The Dreamer and the Dreamed

Hello friends, and happy impending 2014!

With the new year fast approaching, I find another journey is on the verge of ending; I’m about to complete the first draft of my debut novel. For better or worse, I’m trying to see the accomplishment for what it is, and release any and all expectations surrounding it. And with that? Well, I’d be lying if I said that I wasn’t getting a smidgen excited. But just a smidgen…or two. ;)

I’ve been tweeting and Facebook’ing a string today about children’s stories – specifically ‘mid-grade’ novels (for 8-12 year-olds ie: Potter, Narnia, Dark Materials, Percy Jackson, etc) – and whether it’s possible for these to contain intense emotional arcs.

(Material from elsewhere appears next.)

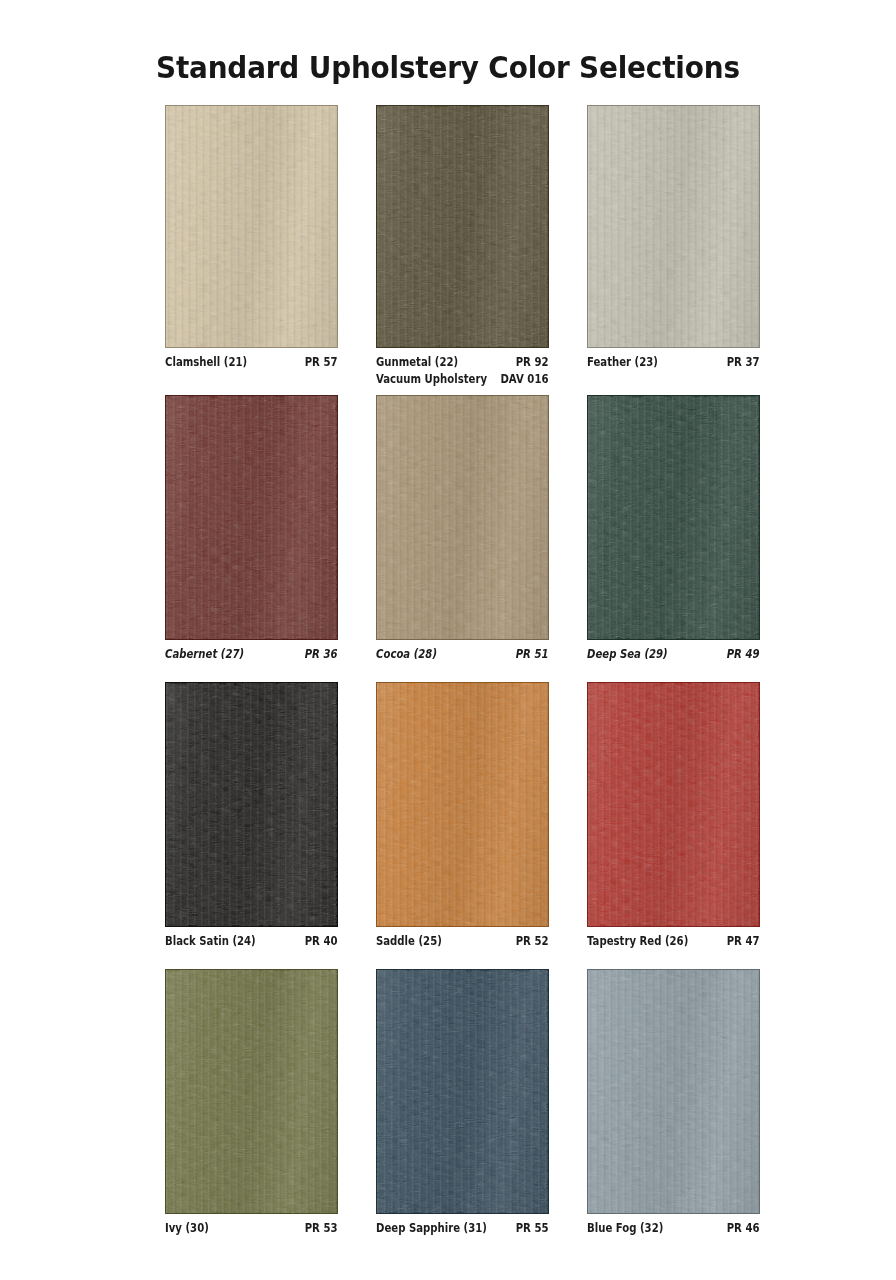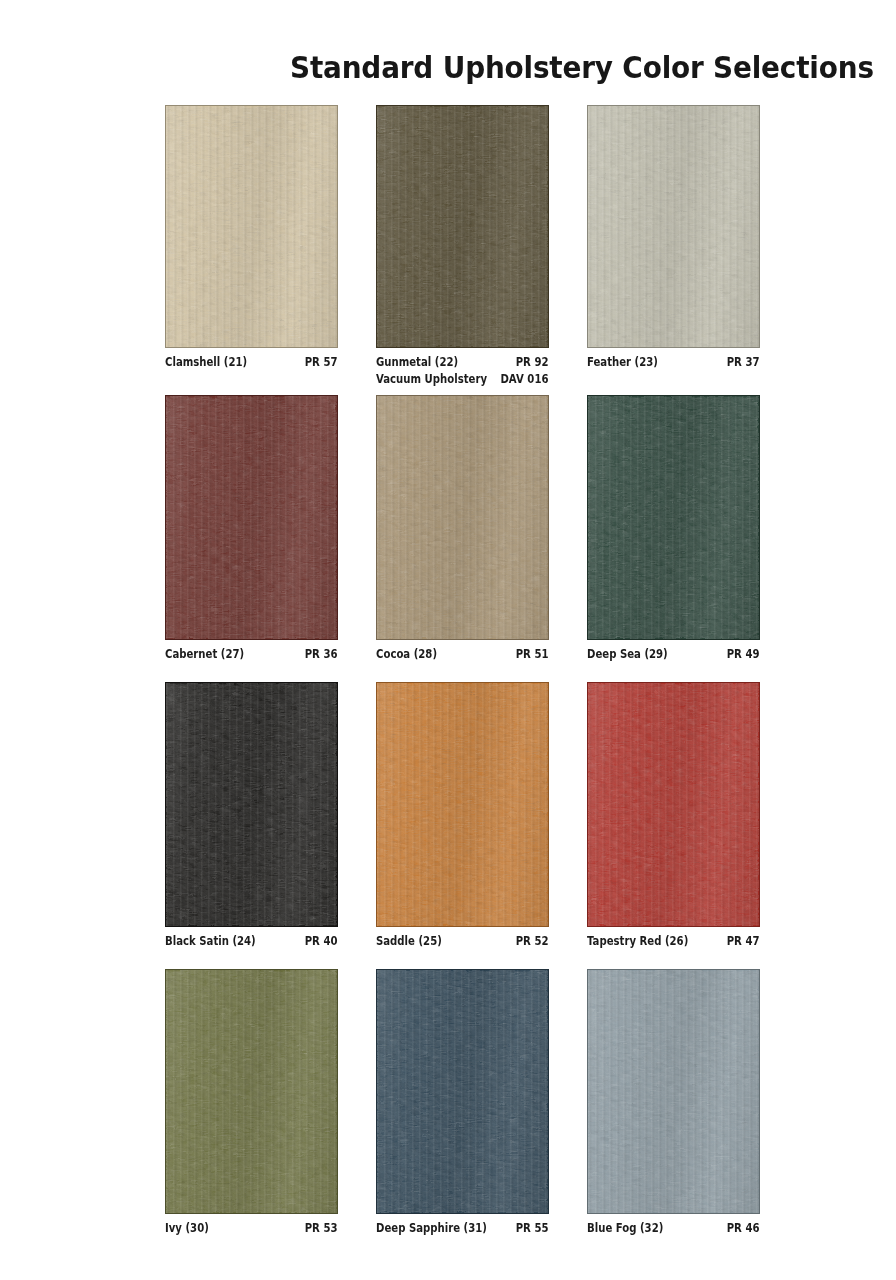"Standard Upholstery Color Selections" .title-wrap { text-align: right -> center }
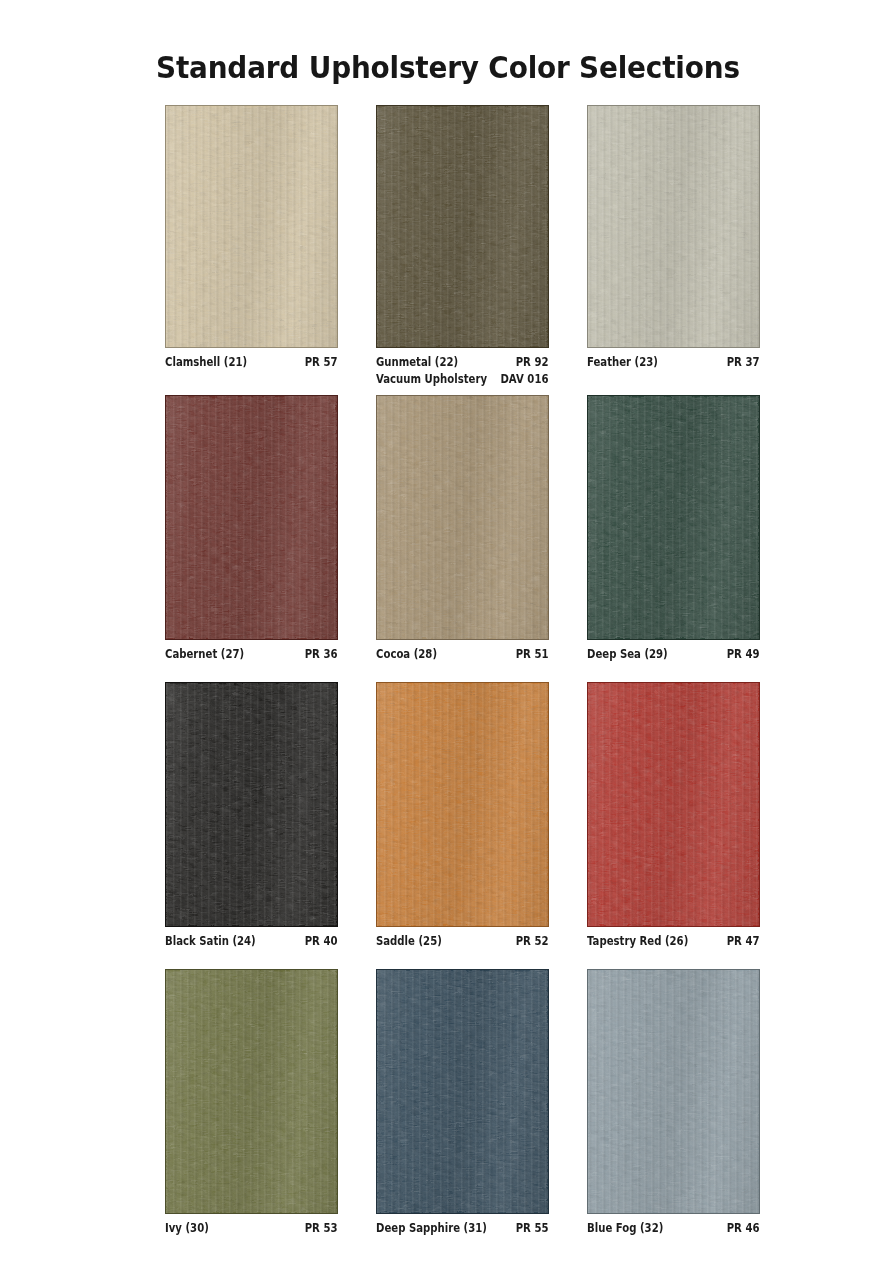"Cabernet (27)" .row-2 { font-style: none -> italic }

I’ve been reading a lot lately, and find that many of the established series limit their protagonist’s emotional range and ‘stakes’ (at least until later instalments), while choosing instead to focus on ‘world-building’, large character rosters, and causal plot triggers.

So here’s my question: do you think that issues like self-worth, abandonment, betrayal, extreme doubt/terror, and the like are exclusively an ‘adult’ domain? I ask because, with the end in sight, I’m seeing that my tale is pretty darn dense with complex emotions already — things I personally experienced as a child — and the feeling I have now is that this dynamic has entrenched itself as the bedrock of the greater (ie: 5 volume) narrative.

Without high stakes and real struggle, isn’t a story merely ‘stuff happening in an interesting place, with random people’???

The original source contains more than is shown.